Cooked chicken breast may be used in place of the tuna, if desired add in 1 cup low-fat grated cheddar cheese to the soup mixture, this is only optional --- for Weight Watcher's program 1 serving = 7 points :)
- 4 cups dry whole wheat fusilli (can use penne pasta or similar)
- 1 small onion, finely chopped
- 2 (6 ounce) cans solid white tuna, water packed, well drained (can use 3 cans)
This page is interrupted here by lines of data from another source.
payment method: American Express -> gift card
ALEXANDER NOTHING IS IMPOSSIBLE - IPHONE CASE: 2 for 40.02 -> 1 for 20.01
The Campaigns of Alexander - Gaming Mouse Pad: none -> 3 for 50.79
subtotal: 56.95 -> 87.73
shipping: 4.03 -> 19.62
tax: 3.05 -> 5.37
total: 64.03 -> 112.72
- 2 (10 ounce) cans fat free cream of celery soup or 2 (10 ounce) cans cream of mushroom soup, undiluted
- 1⁄2 cup low-fat mayonnaise
- 1 cup skim milk or 1 cup 1% low-fat milk
- 1 (10 ounce) can sliced mushrooms, well drained
- 1 tablespoon Mrs. Dash seasoning mix
- 1⁄2 teaspoon garlic powder
- 1⁄2 teaspoon coarse black pepper (or to taste)
- 1 cup grated reduced-fat cheddar cheese (or to taste)
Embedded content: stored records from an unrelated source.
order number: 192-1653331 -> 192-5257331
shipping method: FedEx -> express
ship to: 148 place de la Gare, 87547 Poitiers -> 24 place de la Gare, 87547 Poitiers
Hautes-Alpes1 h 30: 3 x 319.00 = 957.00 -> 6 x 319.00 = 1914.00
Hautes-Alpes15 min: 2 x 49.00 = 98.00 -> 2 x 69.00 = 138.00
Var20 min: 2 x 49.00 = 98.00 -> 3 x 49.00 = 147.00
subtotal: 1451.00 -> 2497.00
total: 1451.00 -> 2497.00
- Set oven to 350 degrees F.
- Grease an 11 x 7 or 13 x 9-inch baking dish with cooking spray (or use a casserole dish large enough to hold the mixture).
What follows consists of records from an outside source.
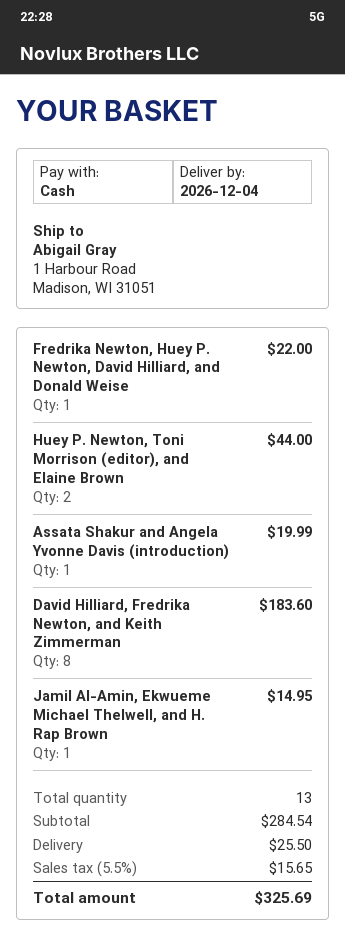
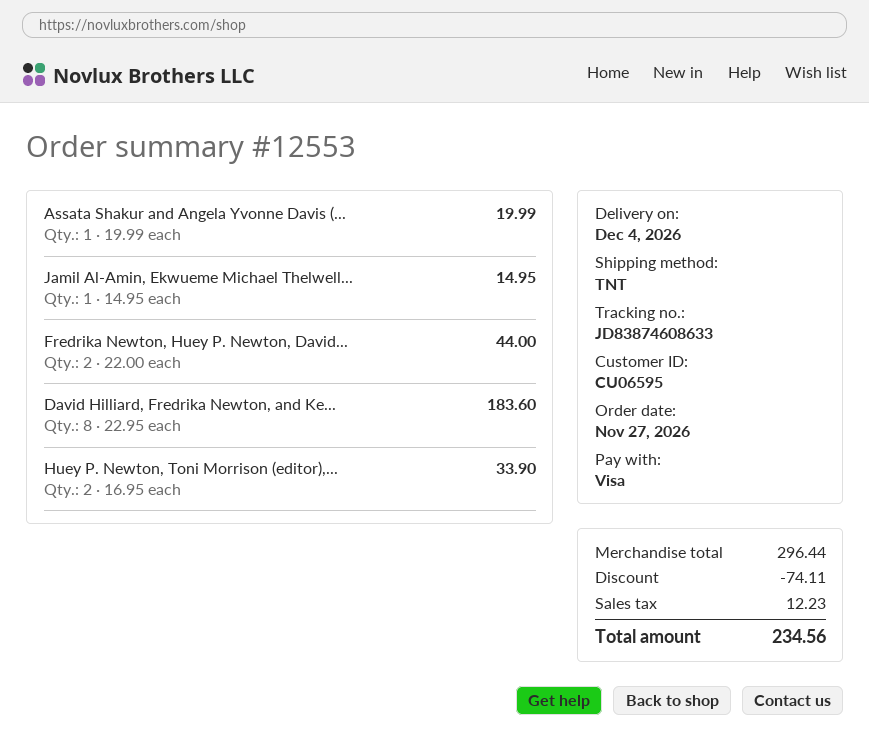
payment method: cash -> Visa
Fredrika Newton, Huey P. Newton, David Hilliard, and Donald Weise: 1 for 22.00 -> 2 for 44.00
Huey P. Newton, Toni Morrison (editor), and Elaine Brown: 2 for 44.00 -> 2 for 33.90
subtotal: 284.54 -> 296.44
discount: none -> 74.11
shipping: 25.50 -> none
tax: 15.65 -> 12.23
total: 325.69 -> 234.56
- Boil the pasta in a large pot of boiling water until al dente; drain then transfer to a large bowl.
- Add in onion and tuna; toss to combine.
- In a saucepan heat soup with milk until smooth.
- Stir in mushrooms mayonnaise, Mrs Dash seasoning, garlic powder and black pepper until combined; pour into the bowl and toss to combine.
- Transfer mixture to prepared baking dish.
- Bake for about 30 minutes.
- Remove from oven then sprinkle with cheddar cheese, return to oven for 2-4 minutes to melt the cheese.